Allah'a en üst düzeyde teslimiyetin tecelli ettiği mekanda en büyük isyanlardan birini icrasının zorluğu, açmazı ve anlaşılmazlığı ve belki de biraz önemsenmeyişi canımızı yakıyor, içimizdeki hüznü büyütüyor.

Bir insan intihar için neden camiye gider? Cem olunacak, can olunacak, saf olunacak, bütün olunacak yere neden tek başına gider? Neden yalnızlığına kaçar? Sonra, son anlarını yaşayacağı yerde topuğuna bastığı ayakkabılarını halıya basmadan kenarda düzgünce bırakmak hassasiyetini korurken kendi canını almamak hassasiyetini koruyamaz.

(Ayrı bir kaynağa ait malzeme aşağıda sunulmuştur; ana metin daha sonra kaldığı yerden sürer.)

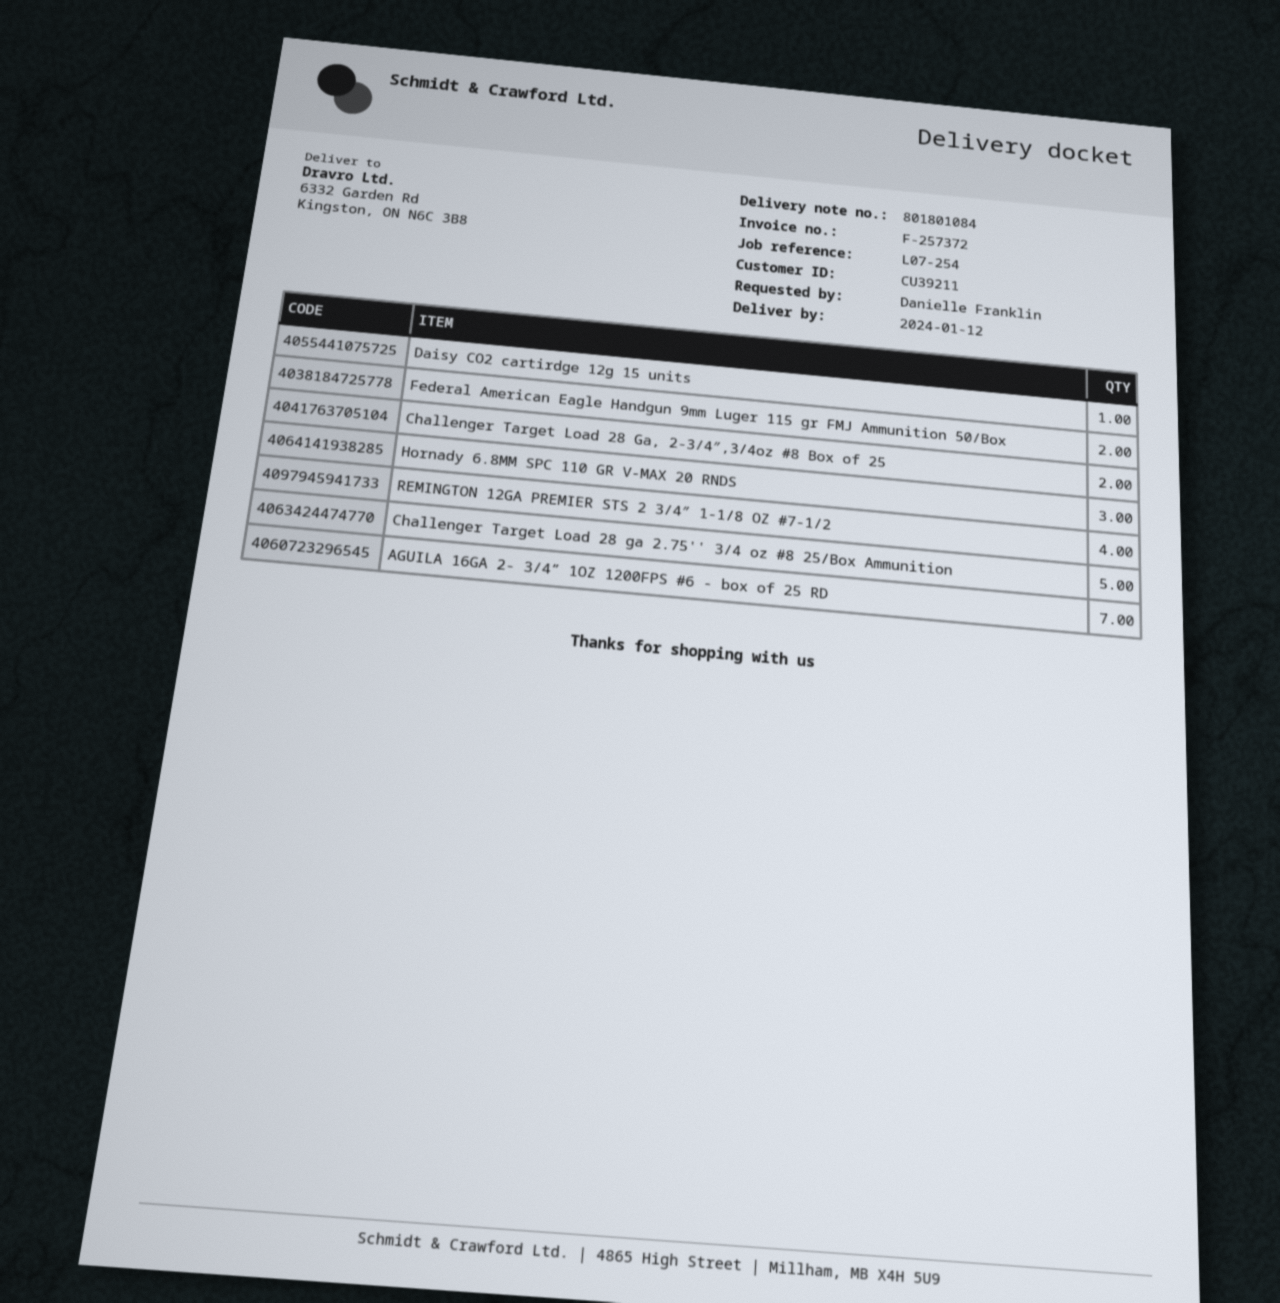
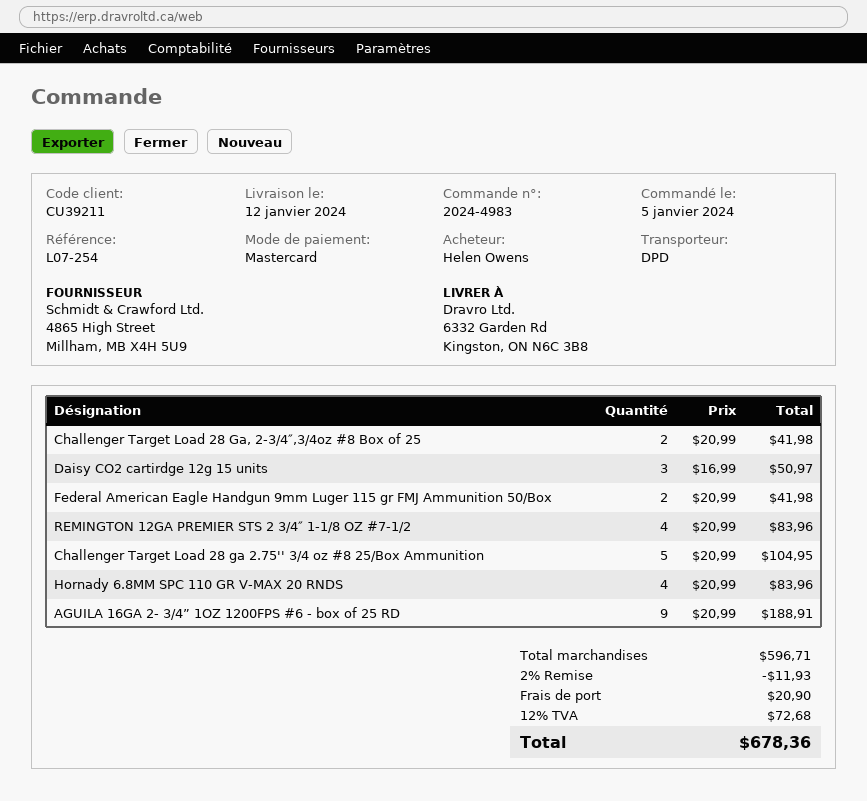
ordered by: Danielle Franklin -> Helen Owens
Daisy CO2 cartirdge 12g 15 units: 1 -> 3
Hornady 6.8MM SPC 110 GR V-MAX 20 RNDS: 3 -> 4
AGUILA 16GA 2- 3/4” 1OZ 1200FPS #6 - box of 25 RD: 7 -> 9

Silahını şakağına dayayıp vazgeçmeleri, ayakta dolanıp durması, yönünün ve gözünün hep kapıya dönük olması onun oraya gelirken kesin kararlı olmadığını hatta kendi kendini vazgeçirmek için camiye, Allah'a geldiğini son bir yönelişle, umutla mecbur kaldığı isyanını bir kez daha bağrına gömmeye çalıştığını gösteriyor. Belki de biraz sonra yapacağı eylemin bir isyan olduğunun bilinci ile rabbinden af dilemek ona çaresizliğini, güçsüzlüğünü beyan etmek istiyor…

Belli ki kendisi son yaslanacak, son yardım dilenecek yer olarak Allah'ı bilenlerden, bizimde bir parçası olduğumuz yaşadığı mekânların, insanlarla hemhal olduğu ortamların Allahsızlığından kaçarak son demde vazgeçmek ya da affa mazhar olmak için cami avlusunun sınırları içerisinde Allah'ı bulmaya gitmişti. Ve o arkasında kısmen suçlu, sorumsuz ve duyarsız bizleri bırakarak rabbine rabbinin istemediği bir şekilde de olsa kavuştu.

Allah, canına kıyan çaresizi ve canlara kıyan bu acımasız-Allahsız hayatın bir parçası olan biz ayaküstü leşleri affetsin.